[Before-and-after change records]
....

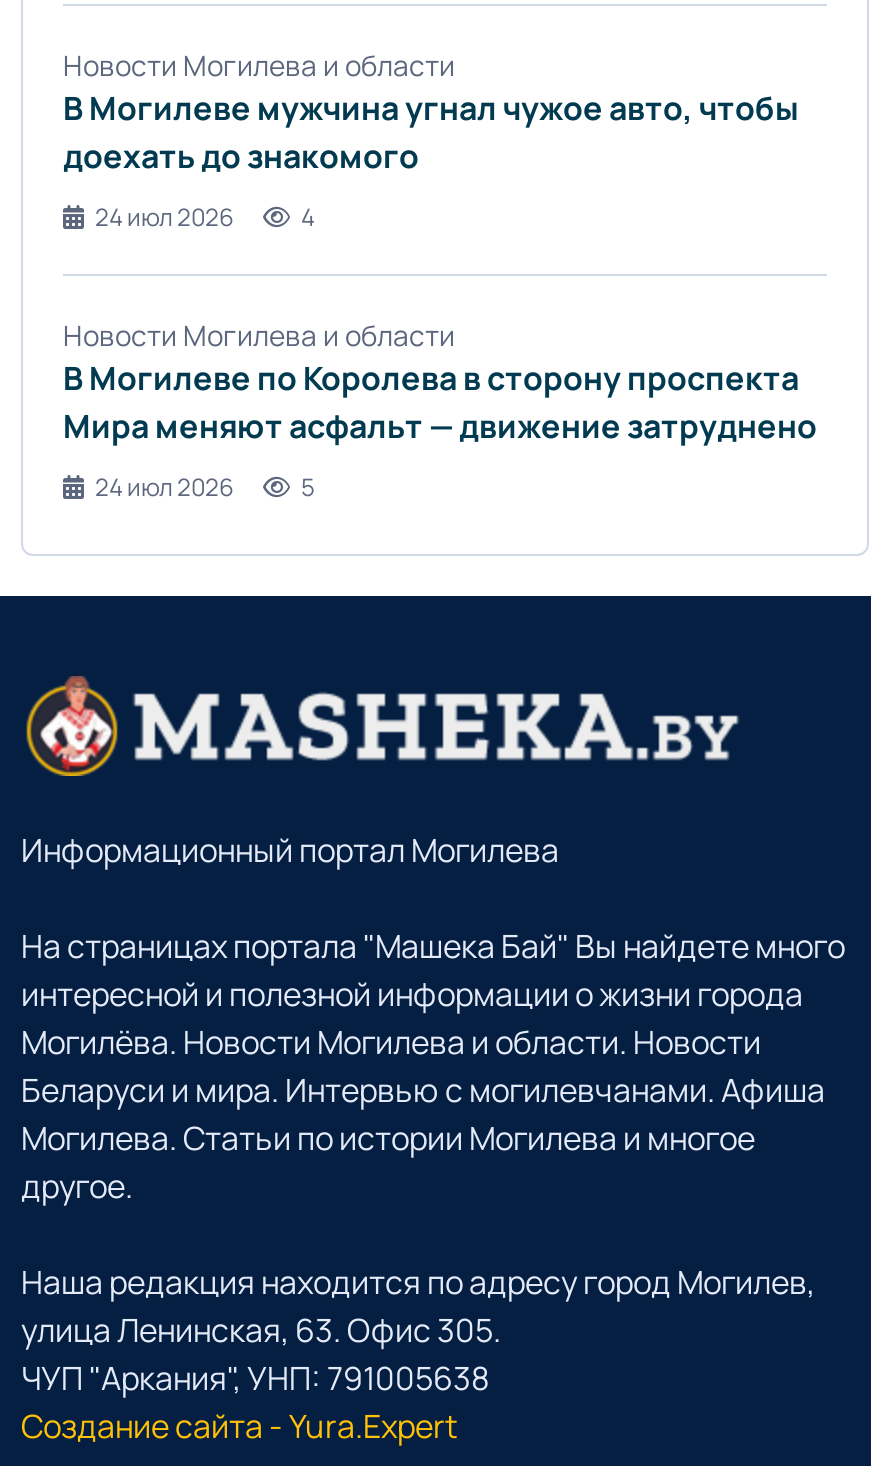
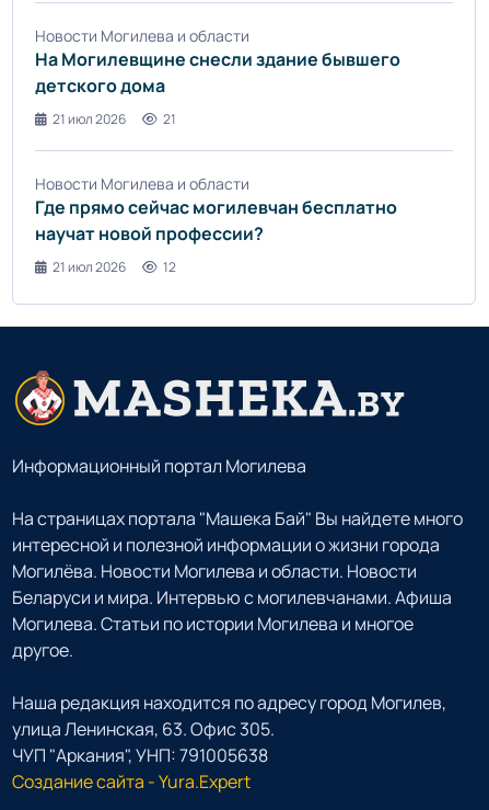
[63,86,799,178] В Могилеве мужчина угнал чужое авто, чтобы | доехать до знакомого -> [35,47,400,97] На Могилевщине снесли здание бывшего | детского дома
[95,200,315,234] 24 июл 2026 | 4 -> [53,109,176,128] 21 июл 2026 | 21
[63,356,817,448] В Могилеве по Королева в сторону проспекта | Мира меняют асфальт — движение затруднено -> [35,195,397,245] Где прямо сейчас могилевчан бесплатно | научат новой профессии?
[95,470,315,504] 24 июл 2026 | 5 -> [53,257,176,276] 21 июл 2026 | 12

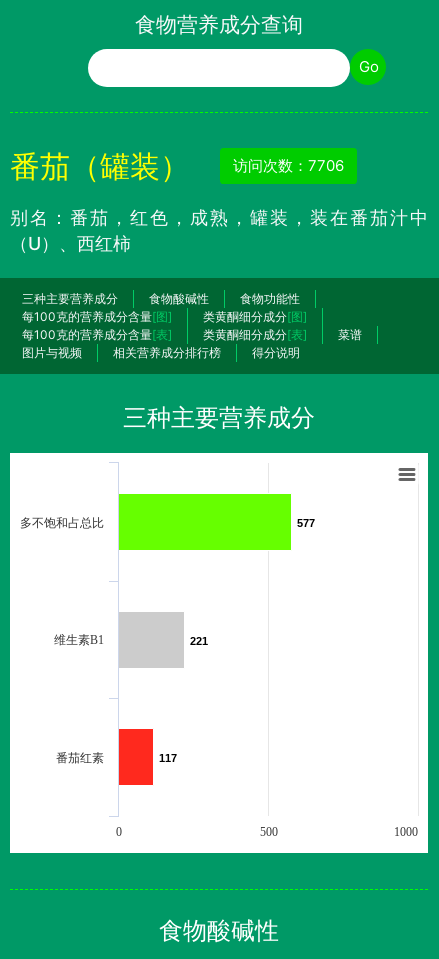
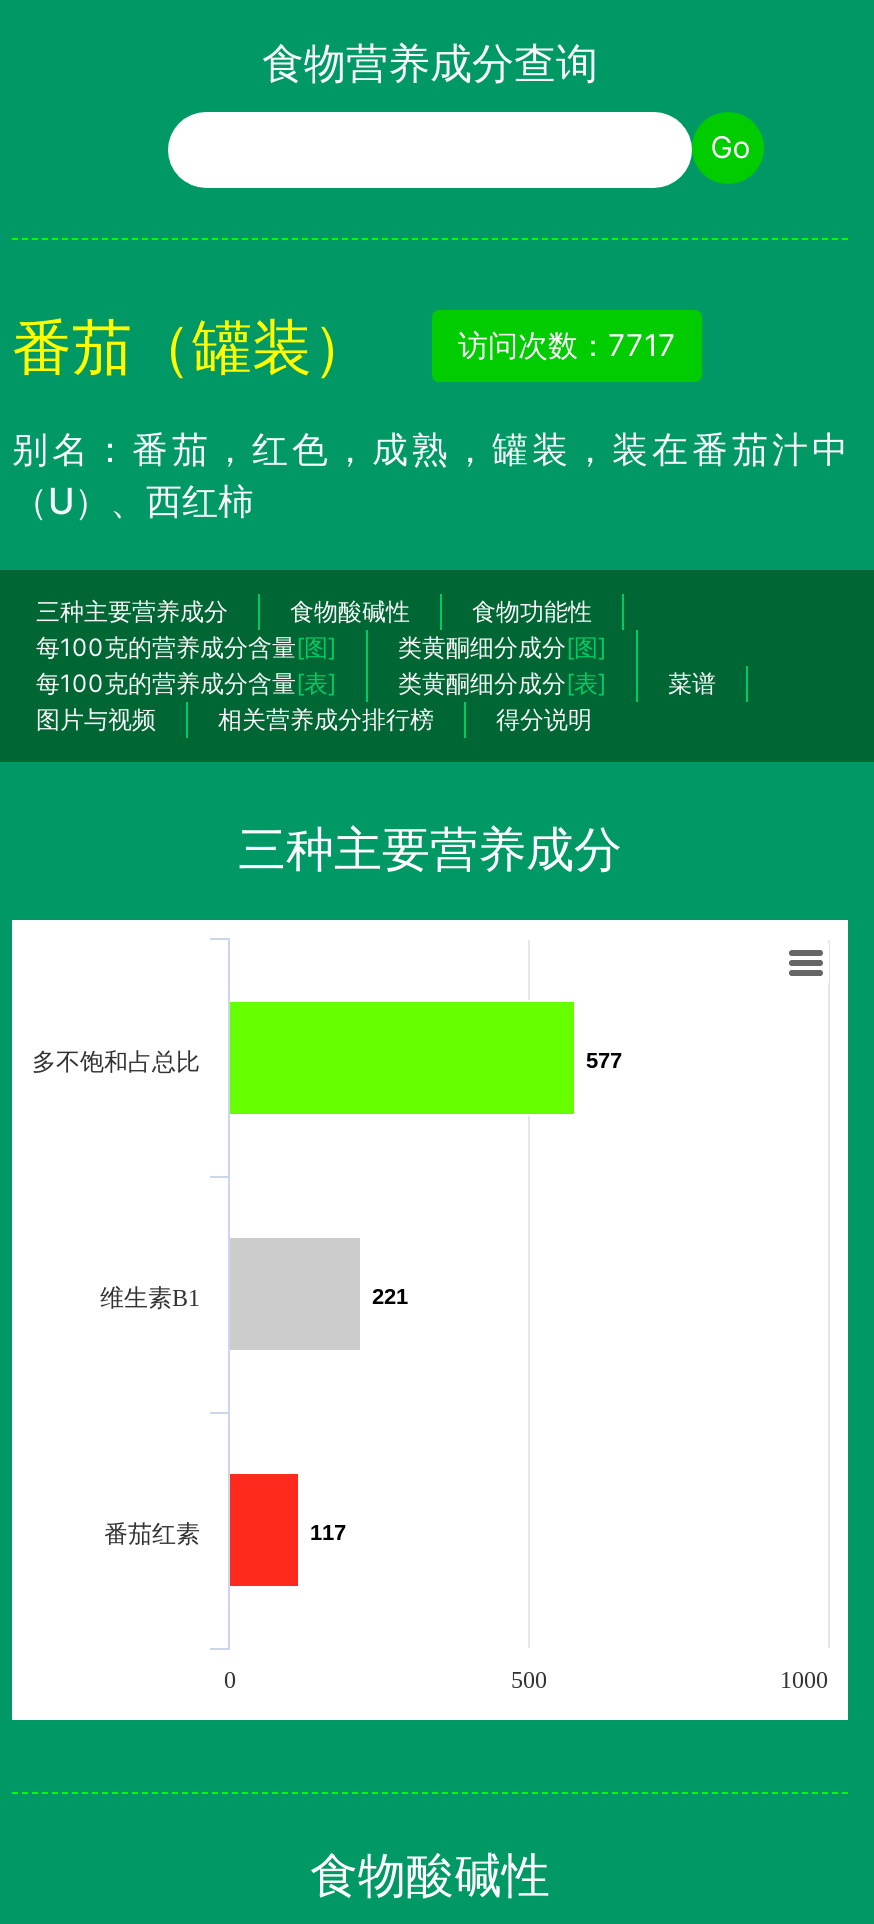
[233,156,344,174] 访问次数：7706 -> [458,325,676,363] 访问次数：7717

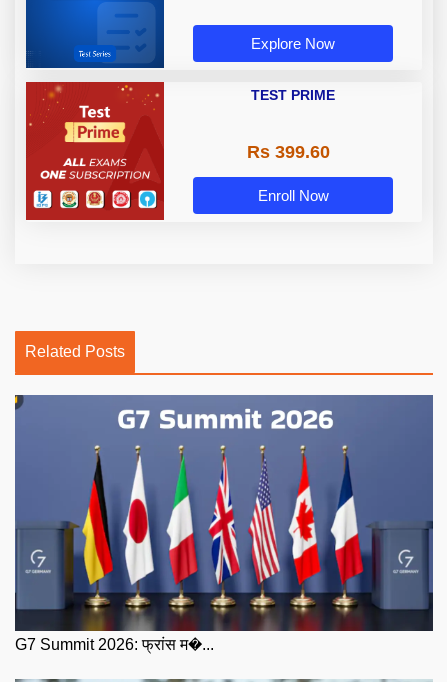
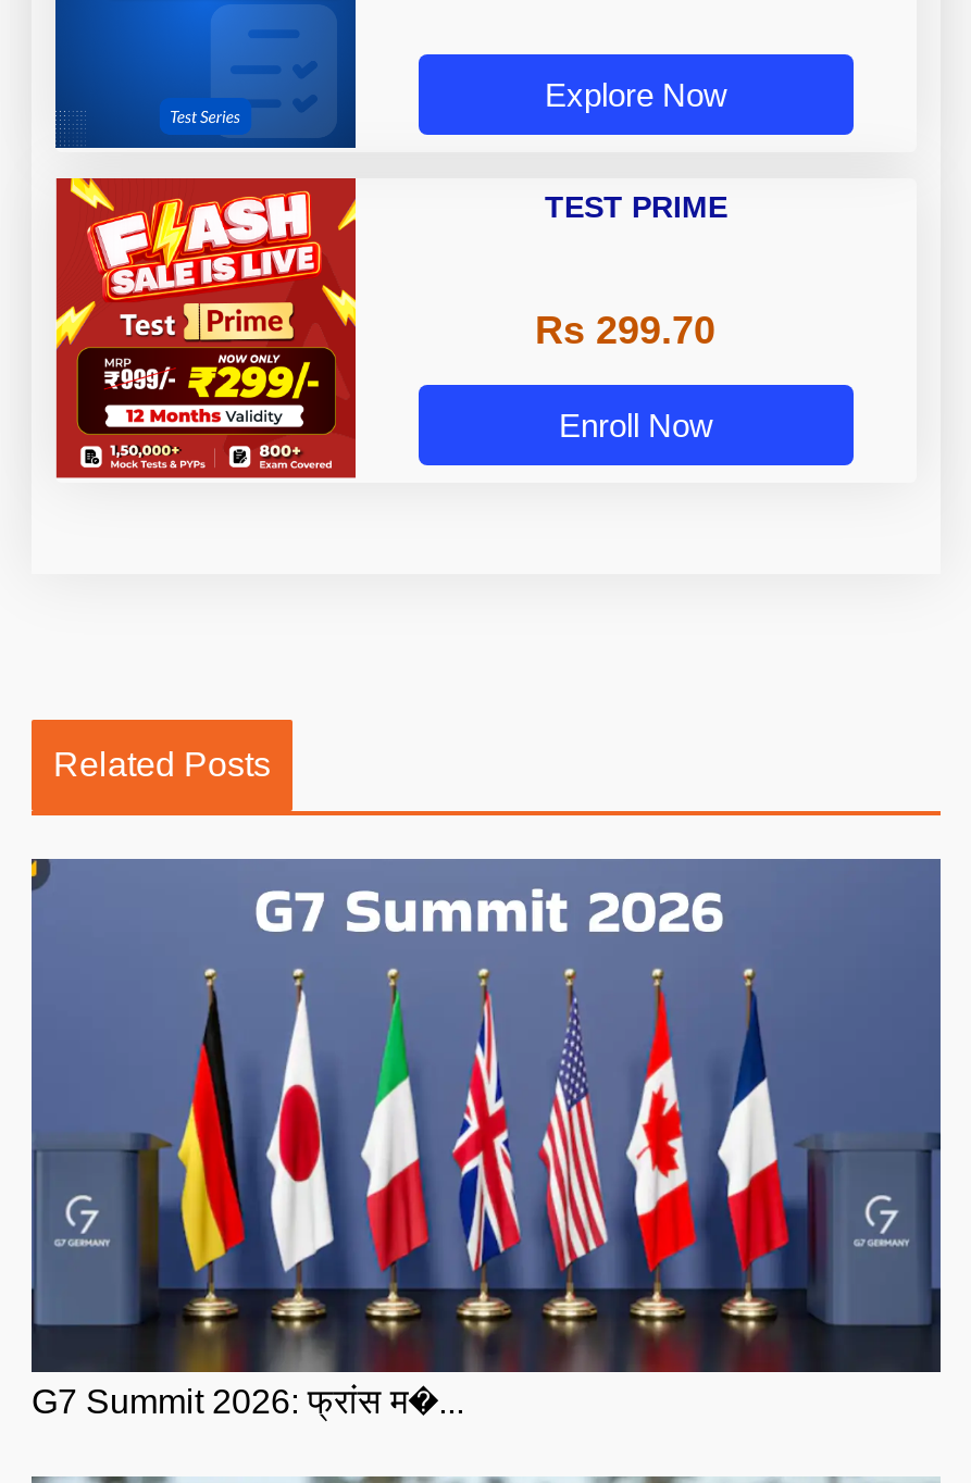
[25,81,165,215] [image] -> [53,176,358,472] [image]
[246,142,330,162] Rs 399.60 -> [535,309,715,353] Rs 299.70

....

● HOW TO COMPLETE THIS TASK: Scan the data above and report each line in which "Могилеве" is present.

● RESULT:
[63,86,799,178] В Могилеве мужчина угнал чужое авто, чтобы | доехать до знакомого -> [35,47,400,97] На Могилевщине снесли здание бывшего | детского дома
[63,356,817,448] В Могилеве по Королева в сторону проспекта | Мира меняют асфальт — движение затруднено -> [35,195,397,245] Где прямо сейчас могилевчан бесплатно | научат новой профессии?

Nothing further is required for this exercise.